L’edificio di due piani che si erge di fronte allo sguardo degli ospiti è l’opera dell’Estudio Rafael Freyre, un blocco di pietra andina, terra desertica, rame, bronzo, legno... Una struttura dalla solidità disarmante che sembra uscita in maniera naturale dalle viscere della terra degli Inca.

Una struttura che è riduttivo definire come la casa di un progetto culinario e del “menu di altitudini” più famoso del mondo. La fortezza di Av. Pedro de Osma è il luogo in cui si sviluppa un programma ed un progetto politico. Una cucina manifesto. Una cucina che è allo stesso tempo sociologia, antropologia, arte e filosofia.


In un mondo in cui la ricchezza di un Paese si è spostata dalle sue risorse naturali a quelle monetarie e all’abilità di scambiare beni e servizi nel mercato globale, la cucina del Central si fa avamposto di una rivoluzione agricola che vuole ribaltare questo paradigma e pagare tributo alla ricchezza rurale del Peru, alla sua biodiversità (70% di quella globale) ed ai suoi 90 microclimi.


Nel menu, però non c’è traccia di quella cucina peruviana di conforto che ha conquistato palati in giro per il mondo. Non c’è ceviche, tiradito, lomo saltado. Non c’è presenza della costante acidità del lime. Non c’è pesce crudo. Non ci sono volute influenze giapponesi o cinesi.

C’è il Peru, “una cucina di paesaggi ed ecosistemi che mette insieme non soltanto ingredienti posti a simili altitudini ma sposa pienamente le condizioni culturali di quella realtà”. “È una cucina agricola che è allo stesso tempo in evoluzione, nello sforzo di dare risposte antropologiche al legame dell’uomo con la Terra, all’ossessione del popolo Peruviano per il cibo e l’alimentazione”.

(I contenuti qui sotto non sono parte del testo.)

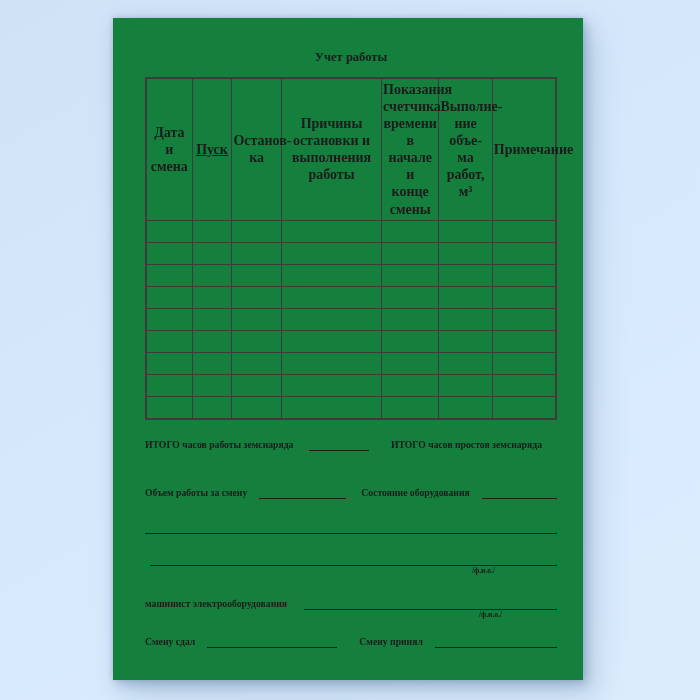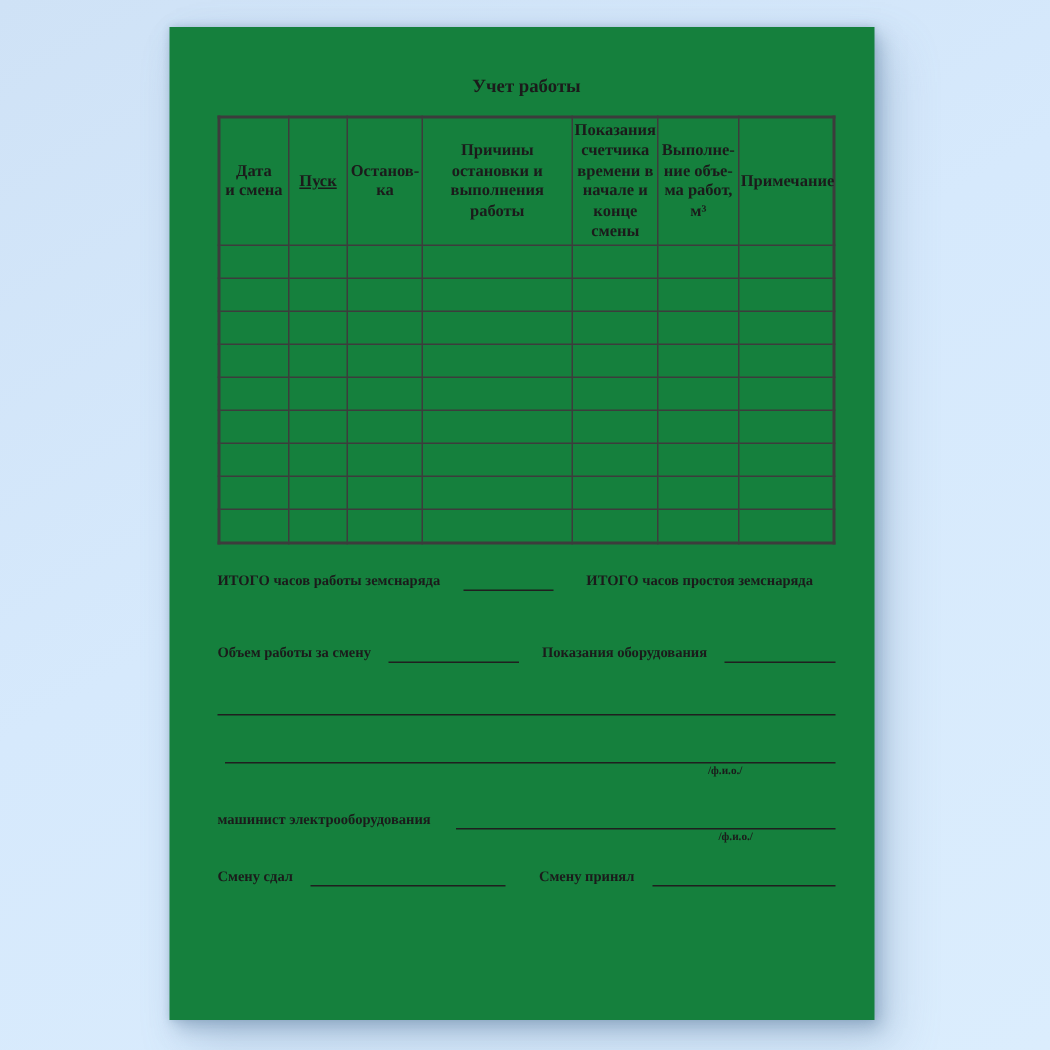--- a/index.html
+++ b/index.html
@@ -36,21 +36,21 @@
   table.grid {
     width: 100%;
     border-collapse: collapse;
     table-layout: fixed;
     border: 2px solid #3c3c3c;
   }
   table.grid th, table.grid td {
     border: 1px solid #3c3c3c;
   }
   table.grid th {
-    font-size: 11px;
+    font-size: 14px;
     font-weight: bold;
     text-align: center;
     vertical-align: middle;
     white-space: pre-line;
     line-height: 1.22;
     padding: 2px 1px;
     height: 64px;
   }
   table.grid td {
     height: 21px;
@@ -218,21 +218,21 @@
   <div class="frow r-itogo">
     <span class="lbl">ИТОГО часов работы земснаряда</span>
     <span class="uline u-itogo1"></span>
     <span class="lbl ml10">ИТОГО часов простоя земснаряда</span>
     <span class="uline grow ml3"></span>
   </div>
 
   <div class="frow r-volume">
     <span class="lbl">Объем работы за смену</span>
     <span class="uline u-vol1"></span>
-    <span class="lbl ml3">Показания оборудования</span>
+    <span class="lbl ml3">Состояние оборудования</span>
     <span class="uline grow"></span>
   </div>
 
   <div class="fullline"></div>
 
   <div class="frow r-shift">
     <span class="uline grow u-shift"></span>
   </div>
   <div class="fio fio-a">/ф.и.о./</div>
 

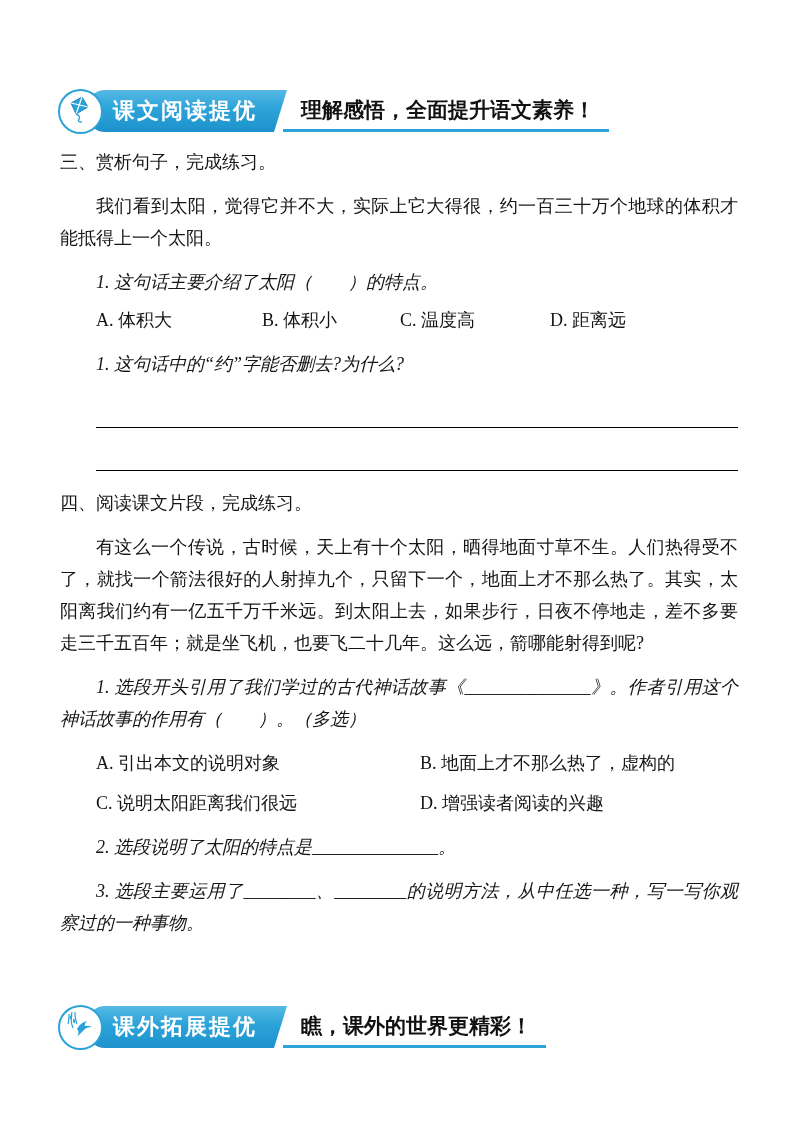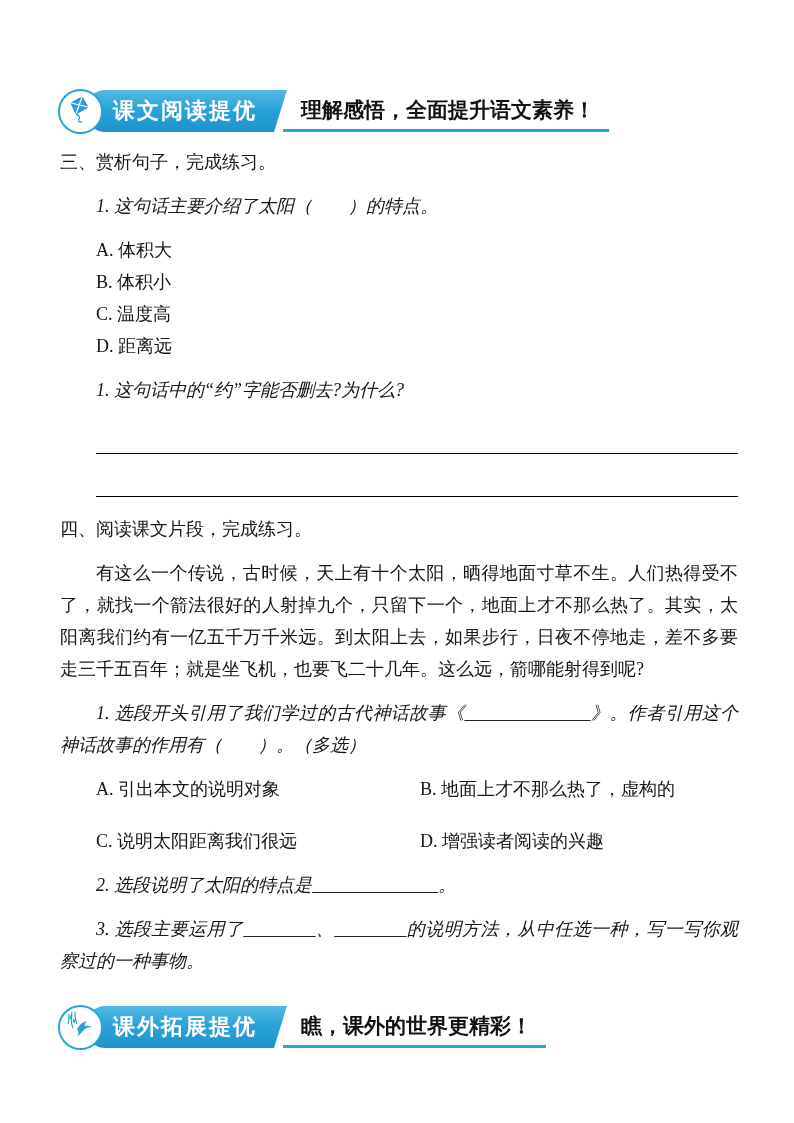--- a/index.html
+++ b/index.html
@@ -48,34 +48,34 @@
 
   
   .content {
     position:absolute; left:60px; top:146px; width:678px;
     font-size:18px; line-height:32px; text-align:justify;
   }
   .sec-heading { text-align:left; }
   .passage { text-indent:2em; margin-top:12px; }
   .question { text-indent:2em; margin-top:12px;font-style:italic; }
   .options-row {
-    margin-top:12px; margin-left:36px; display:flex; text-align:left;flex-direction:column;
+    margin-top:6px; margin-left:36px; display:flex; text-align:left;
   }
   .options-row .opt:nth-child(1){ width:166px; }
   .options-row .opt:nth-child(2){ width:138px; }
   .options-row .opt:nth-child(3){ width:150px; }
   .answer-line {
     margin-left:36px; height:48px;
     border-bottom:1.4px solid #000;
   }
   .answer-line + .answer-line { height:43px; }
   .sec4 { margin-top:16px; }
   .options-grid {
     margin-top:12px; margin-left:36px;
-    display:grid; grid-template-columns:324px auto; row-gap:20px;
+    display:grid; grid-template-columns:324px auto; row-gap:8px;
     text-align:left;
   }
 </style>
 </head>
 <body>
 
 <div class="page">
 
   <div class="banner banner-header">
     <div class="badge-circle">
@@ -92,20 +92,21 @@
     </div>
     <div class="slogan-wrap">
       <span class="slogan">理解感悟，全面提升语文素养！</span>
     </div>
   </div>
 
   <div class="content">
 
     <div>
       <div class="sec-heading">三、赏析句子，完成练习。</div>
+      <p class="passage">我们看到太阳，觉得它并不大，实际上它大得很，约一百三十万个地球的体积才能抵得上一个太阳。</p>
       <p class="question">1. 这句话主要介绍了太阳（　　）的特点。</p>
       <div class="options-row">
         <span class="opt">A. 体积大</span>
         <span class="opt">B. 体积小</span>
         <span class="opt">C. 温度高</span>
         <span class="opt">D. 距离远</span>
       </div>
       <p class="question">1. 这句话中的“约”字能否删去?为什么?</p>
       <div class="answer-line"></div>
       <div class="answer-line"></div>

E nonostante gli ingredienti raccontino le spiagge di Paracas, le acque del Nanay e le altitudini delle Ande, non affondando le radici nel bagaglio della memoria della maggioranza dei commensali (anche Peruviani), il messaggio è universale: “l’importanza del cibo come elemento nutriente, salutare, medicinale e spirituale. Elemento che dà all’essere umano la forza di muoversi, capire, vivere. Cibo che deve essere buono, ma non necessariamente delizioso, ma soprattutto capace di creare quel collante, quell’umami emozionale, che faccia da connessione tra il commensale e l’ecosistema.”


Alla luce di questo approccio, il futuro della gastronomia per Martinez “non può che essere un ritorno alla terra e al modo di coltivarla. Col tempo si è creata una sconnessione con il modo in cui gli ingredienti vengono prodotti. La tendenza è quella di concentrarsi solo sull’aspetto estetico della cucina... Un filetto, ma non il modo con cui un pesce viene pescato o un’animale sacrificato. C’è bisogno di ricreare la connessione antropologica e sociale con il cibo e gli ingredienti, perchè questi ispirino la gente a fare qualcosa di buono e migliore. Lo chef e la sua creatività sono solo una parte di questa esplorazione, la sua traduzione estetica, olfattiva e gustativa.”